AUTHOR=Zhang Jinrong , Yang Wei , Lian Chengxiang , Zhao Qiqi , Ming Wai-kit , Ip Cheong Cheong , Mu Hsin-Hua , Ching Tom Kong , Lyu Jun , Deng Liehua TITLE=A nomogram for predicting survival in patients with skin non-keratinizing large cell squamous cell carcinoma: A study based on the Surveillance, Epidemiology, and End Results database JOURNAL=Frontiers in Medicine VOLUME=10 YEAR=2023 URL=https://www.frontiersin.org/journals/medicine/articles/10.3389/fmed.2023.1082402 DOI=10.3389/fmed.2023.1082402 ISSN=2296-858X ABSTRACT=Introduction

This study aimed to develop and validate a nomogram for predicting cancer-specific survival (CSS) in patients with non-keratinized large cell squamous cell carcinoma (NKLCSCC) at 3, 5, and 8 years after diagnosis.

Methods

Data on SCC patients were collected from the Surveillance, Epidemiology, and End Results database. Training (70%) and validation (30%) cohorts were generated using random selection of patients. Independent prognostic factors were selected using the backward stepwise Cox regression model. To predict the CSS rates in patients with NKLCSCC at 3, 5, and 8 years after diagnosis, all of the factors were incorporated into the nomogram.
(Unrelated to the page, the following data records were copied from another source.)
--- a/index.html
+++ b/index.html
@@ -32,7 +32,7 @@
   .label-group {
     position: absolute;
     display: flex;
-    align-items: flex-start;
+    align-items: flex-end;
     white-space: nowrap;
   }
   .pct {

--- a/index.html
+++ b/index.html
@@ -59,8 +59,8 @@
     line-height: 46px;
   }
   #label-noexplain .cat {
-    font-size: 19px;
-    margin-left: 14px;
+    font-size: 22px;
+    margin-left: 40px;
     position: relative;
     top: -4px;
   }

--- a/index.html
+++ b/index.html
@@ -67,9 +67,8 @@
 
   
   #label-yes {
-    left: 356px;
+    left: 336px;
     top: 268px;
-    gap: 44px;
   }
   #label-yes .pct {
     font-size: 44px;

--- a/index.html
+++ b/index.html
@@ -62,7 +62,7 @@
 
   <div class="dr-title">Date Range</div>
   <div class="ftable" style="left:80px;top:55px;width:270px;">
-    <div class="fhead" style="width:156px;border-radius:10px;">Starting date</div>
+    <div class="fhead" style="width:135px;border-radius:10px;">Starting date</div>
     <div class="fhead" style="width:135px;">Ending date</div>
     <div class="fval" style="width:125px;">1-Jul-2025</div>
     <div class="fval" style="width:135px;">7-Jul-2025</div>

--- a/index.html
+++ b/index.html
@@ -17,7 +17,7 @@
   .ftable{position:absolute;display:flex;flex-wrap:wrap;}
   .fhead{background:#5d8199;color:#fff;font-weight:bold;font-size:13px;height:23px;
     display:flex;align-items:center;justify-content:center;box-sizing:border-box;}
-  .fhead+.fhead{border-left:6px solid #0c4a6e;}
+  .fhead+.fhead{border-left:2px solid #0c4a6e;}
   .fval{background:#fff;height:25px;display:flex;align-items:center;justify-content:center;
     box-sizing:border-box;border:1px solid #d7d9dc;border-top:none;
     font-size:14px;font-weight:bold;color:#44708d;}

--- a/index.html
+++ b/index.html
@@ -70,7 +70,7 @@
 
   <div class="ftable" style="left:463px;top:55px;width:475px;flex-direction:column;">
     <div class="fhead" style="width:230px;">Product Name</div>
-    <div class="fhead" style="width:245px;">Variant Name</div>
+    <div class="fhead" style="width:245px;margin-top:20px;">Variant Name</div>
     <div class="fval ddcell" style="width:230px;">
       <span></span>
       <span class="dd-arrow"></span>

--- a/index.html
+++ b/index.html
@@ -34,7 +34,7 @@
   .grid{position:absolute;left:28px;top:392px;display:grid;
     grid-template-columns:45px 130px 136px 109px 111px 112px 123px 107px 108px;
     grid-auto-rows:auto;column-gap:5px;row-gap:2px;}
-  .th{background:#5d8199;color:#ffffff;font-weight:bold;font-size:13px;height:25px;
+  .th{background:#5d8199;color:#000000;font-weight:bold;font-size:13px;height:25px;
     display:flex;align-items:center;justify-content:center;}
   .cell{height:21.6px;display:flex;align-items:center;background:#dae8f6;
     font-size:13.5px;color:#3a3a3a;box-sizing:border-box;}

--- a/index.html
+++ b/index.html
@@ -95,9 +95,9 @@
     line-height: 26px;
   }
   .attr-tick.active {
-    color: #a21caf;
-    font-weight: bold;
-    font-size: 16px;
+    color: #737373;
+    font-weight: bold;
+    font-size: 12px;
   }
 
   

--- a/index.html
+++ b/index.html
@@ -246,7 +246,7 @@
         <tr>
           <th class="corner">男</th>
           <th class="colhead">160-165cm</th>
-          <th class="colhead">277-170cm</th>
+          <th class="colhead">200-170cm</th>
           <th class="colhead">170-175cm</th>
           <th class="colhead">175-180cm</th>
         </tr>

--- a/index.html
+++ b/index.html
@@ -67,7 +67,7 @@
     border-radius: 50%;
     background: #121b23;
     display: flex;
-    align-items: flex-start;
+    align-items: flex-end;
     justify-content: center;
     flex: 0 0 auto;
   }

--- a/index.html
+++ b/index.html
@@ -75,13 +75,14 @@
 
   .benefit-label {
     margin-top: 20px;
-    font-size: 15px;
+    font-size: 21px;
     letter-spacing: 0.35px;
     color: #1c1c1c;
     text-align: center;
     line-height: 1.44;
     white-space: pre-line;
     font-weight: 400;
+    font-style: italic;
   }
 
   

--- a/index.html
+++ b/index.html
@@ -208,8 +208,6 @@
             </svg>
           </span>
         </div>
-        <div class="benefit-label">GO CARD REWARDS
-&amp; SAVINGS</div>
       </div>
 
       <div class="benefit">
Indicators such as the concordance index (C-index), area under the time-dependent receiver operating characteristic curve (AUC), net reclassification index (NRI), integrated discrimination improvement (IDI), calibration curve, and decision-curve analysis (DCA) were then used to validate the performance of the nomogram.

Results

This study included 9,811 patients with NKLCSCC. Twelve prognostic factors were identified by Cox regression analysis in the training cohort, which were age, number of regional nodes examined, number of positive regional nodes, sex, race, marital status, American Joint Committee on Cancer (AJCC) stage, surgery status, chemotherapy status, radiotherapy status, summary stage, and income. The constructed nomogram was validated both internally and externally. The nomogram had good discrimination ability, as indicated by the comparatively high C-indices and AUC values. The nomogram was properly calibrated, as indicated by the calibration curves. Our nomogram was superior to the AJCC model, as illustrated by its superior NRI and IDI values. DCA curves indicated the clinical usability of the nomogram.

Conclusion

The first nomogram for prognosis predictions of patients with NKLCSCC has been developed and verified. Its performance and usability demonstrated that the nomogram could be utilized in clinical settings. However, additional external verification is still required.